(Exercise objective)
Lines before the one containing "[403,361,423,371] the ->" are excluded; retype that line and all remaining lines of the material exactly.

%%

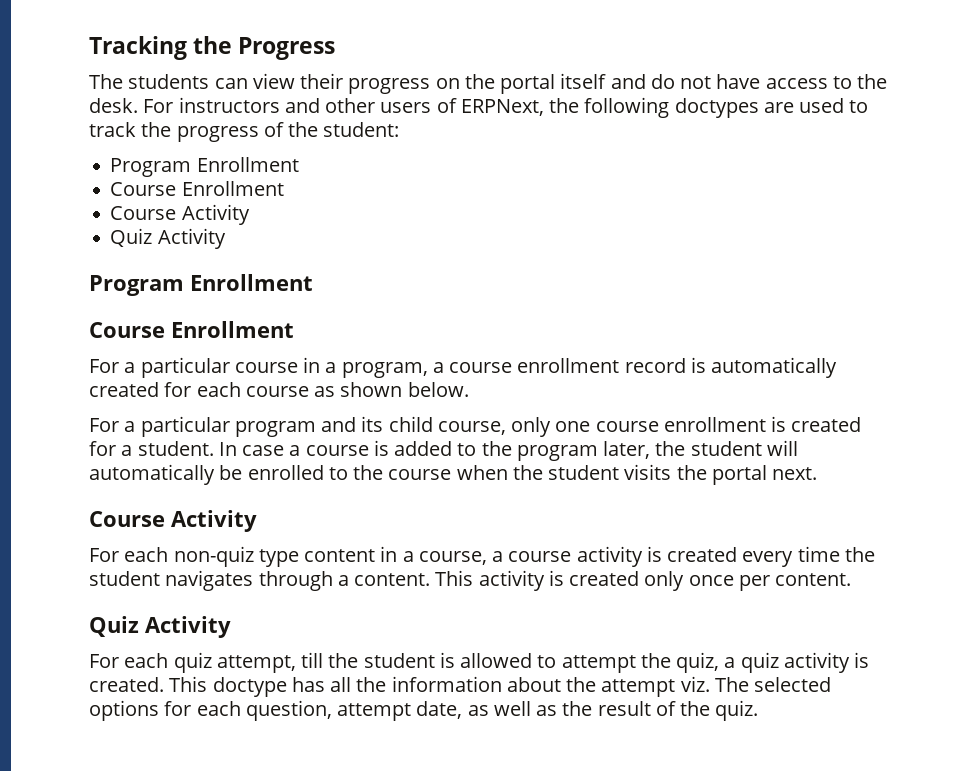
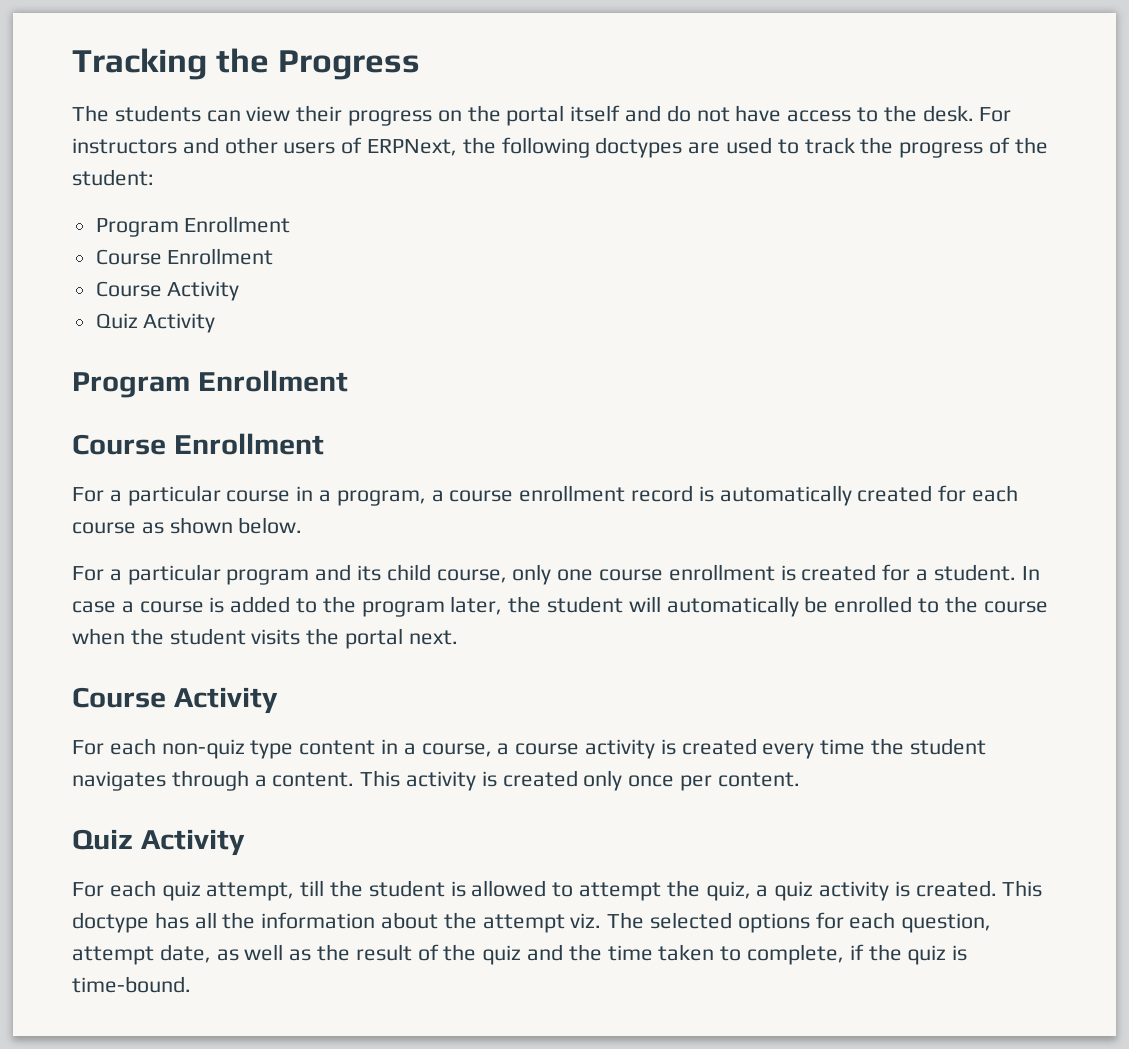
[715,700,759,721] quiz. -> [482,944,968,965] [72,976,191,993] quiz and the time taken to complete, if the quiz is time-bound.

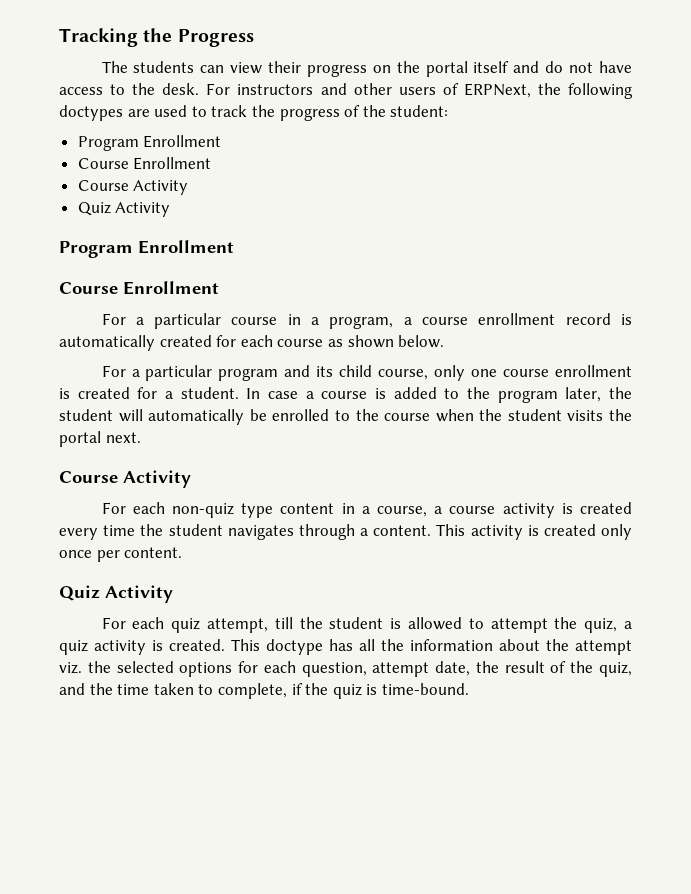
[607,912,645,929] The -> [87,661,111,673] the
[216,944,312,961] as well as -> (471, 668) none
[482,945,522,965] quiz -> [599,662,632,677] quiz,

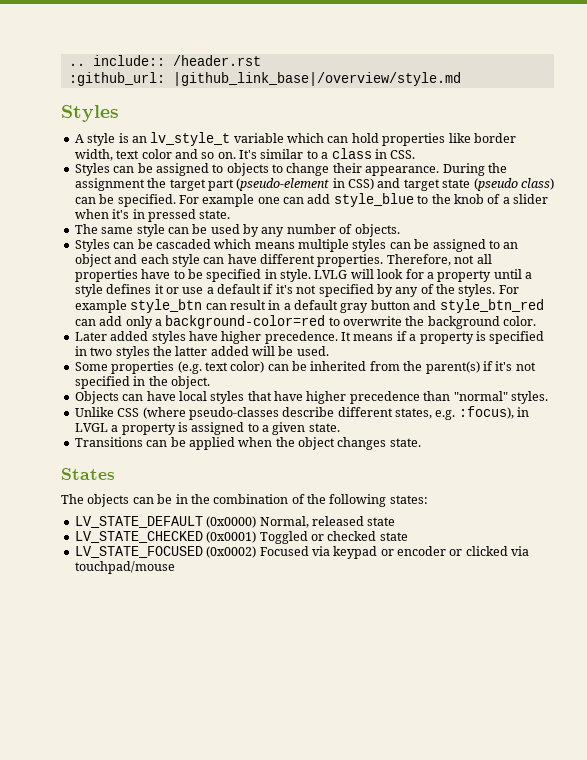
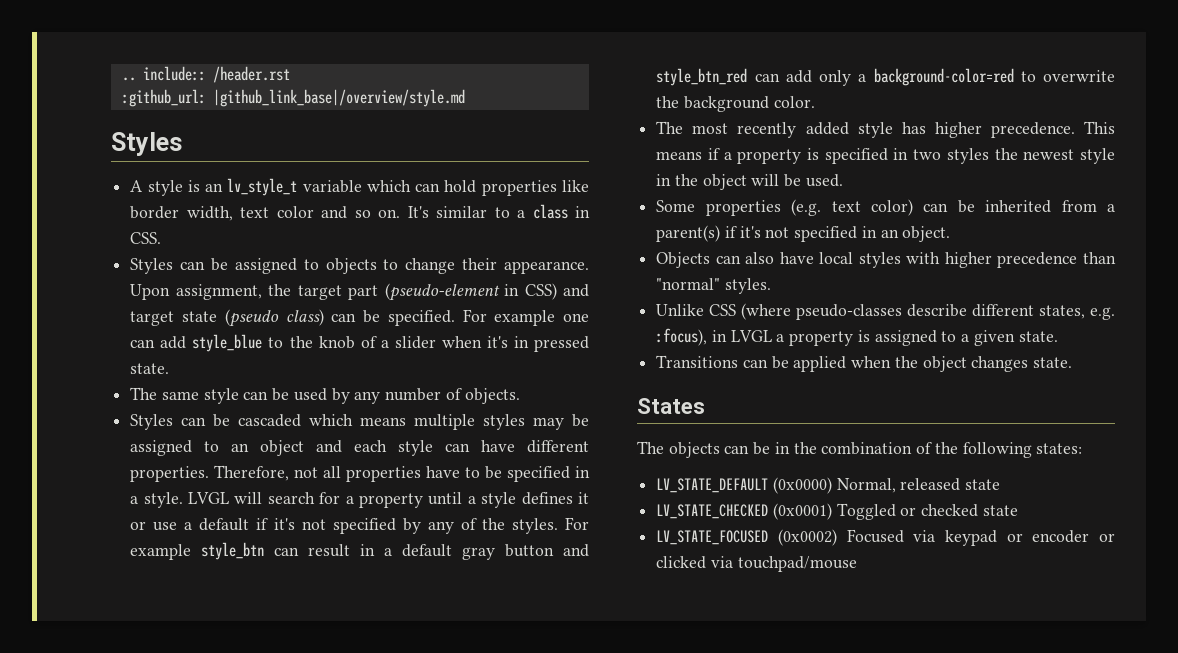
[442,163,507,176] [74,178,145,191] During the assignment -> [130,284,262,300] Upon assignment,
[389,242,411,249] can -> [533,417,565,430] may
[280,269,404,282] style. LVLG will look -> [130,492,315,508] a style. LVGL will search
[74,331,218,344] Later added styles have -> [656,121,926,138] The most recently added style has
[341,332,351,341] It -> [1084,121,1115,134] This
[175,346,249,356] latter added -> [1023,148,1115,164] [656,174,747,190] newest style in the object
[403,361,423,371] the -> [1107,204,1115,212] a
[148,376,168,386] the -> [880,229,899,238] an
(144, 397) none -> [745,252,775,264] also
[247,391,303,401] that have -> [906,252,941,264] with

%%

(Result below)
[403,361,423,371] the -> [1107,204,1115,212] a
[148,376,168,386] the -> [880,229,899,238] an
(144, 397) none -> [745,252,775,264] also
[247,391,303,401] that have -> [906,252,941,264] with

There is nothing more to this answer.